4 Shifts In Sales Compensation

Ralph Grimse, a partner with The Brevet Group, a sales consulting and training firm, shared in a blog post on the company’s website some trends in sales compensation that will lead to a “seismic shift.”

Closing the Gap Between Hunters and Farmers

New business continues to be broadly valued more than the retention or upselling of current customers. Many companies pay larger commissions for bringing in new revenue. Increasingly, companies are paying more for the land-and-expand selling model. Grimse predicts more convergence between the two roles.

Rewarding the Team-Based Sale

Just as buying teams have become more prominent in B2B sales, today’s selling process requires more resources. Shifts are occurring in how individuals and teams are rewarded
for closing a sale, including commissions for marketing team members, as well as pre- sales engineers and subject matter experts.

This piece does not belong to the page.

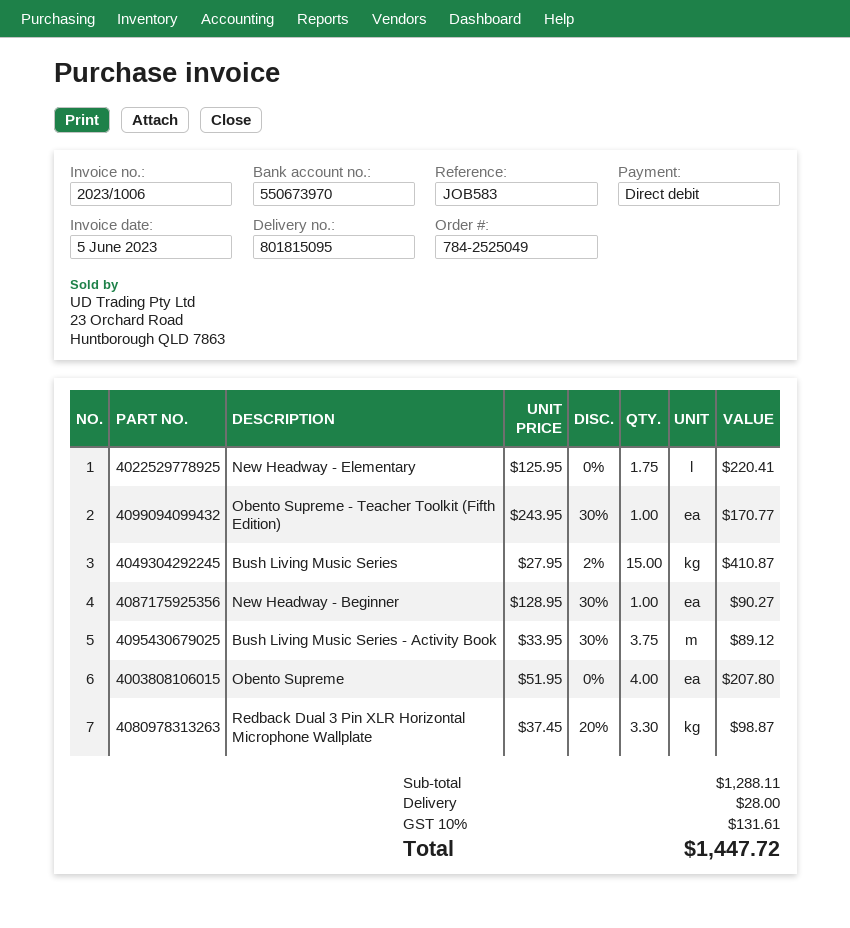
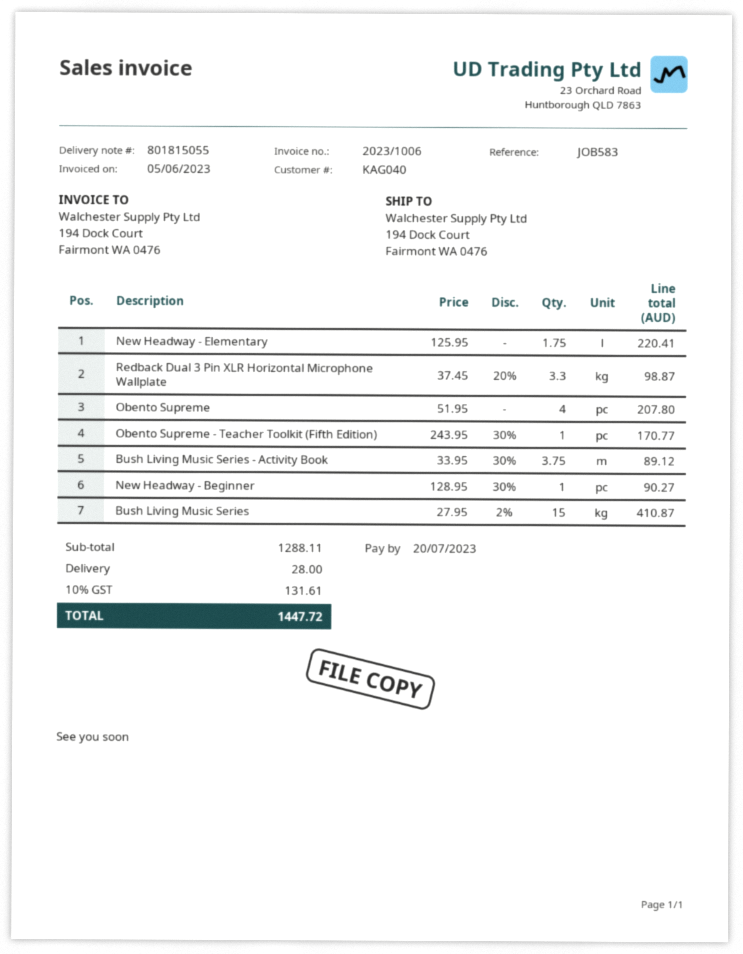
delivery note number: 801815095 -> 801815055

Differentiating Incentives by the Lead

Many sales teams are shifting their emphasis to own more and more of their pipeline. Rep-generated leads that produce a sale are being paid at a higher rate than leads generated by marketing. This encourages reps to develop their own pipeline. “Properly executing the mechanics of this trend is not for the novice sales organization. A thoughtful balance is needed between incentives and data management to minimize potential adverse effects,” Grimse writes.

Using Data to Think Beyond Revenue

Data is everywhere in business strategy, and compensation is no different. With more visibility into how a sale is made, incentives can be structured to align with multiple factors, including the type of revenue being generated, deal profit levels and product or service bundling scenarios.

“The sales function is undergoing significant transition in response to today’s complex selling environment. New thinking and more sophisticated enablement efforts are needed. This is especially true when it comes to sales compensation plan design,” Grimse states. “Don’t fall into the trap of blindly applying ‘what worked last year will work next year’ thinking.” Staying on top of shifts in compensation strategies will give your organization an edge.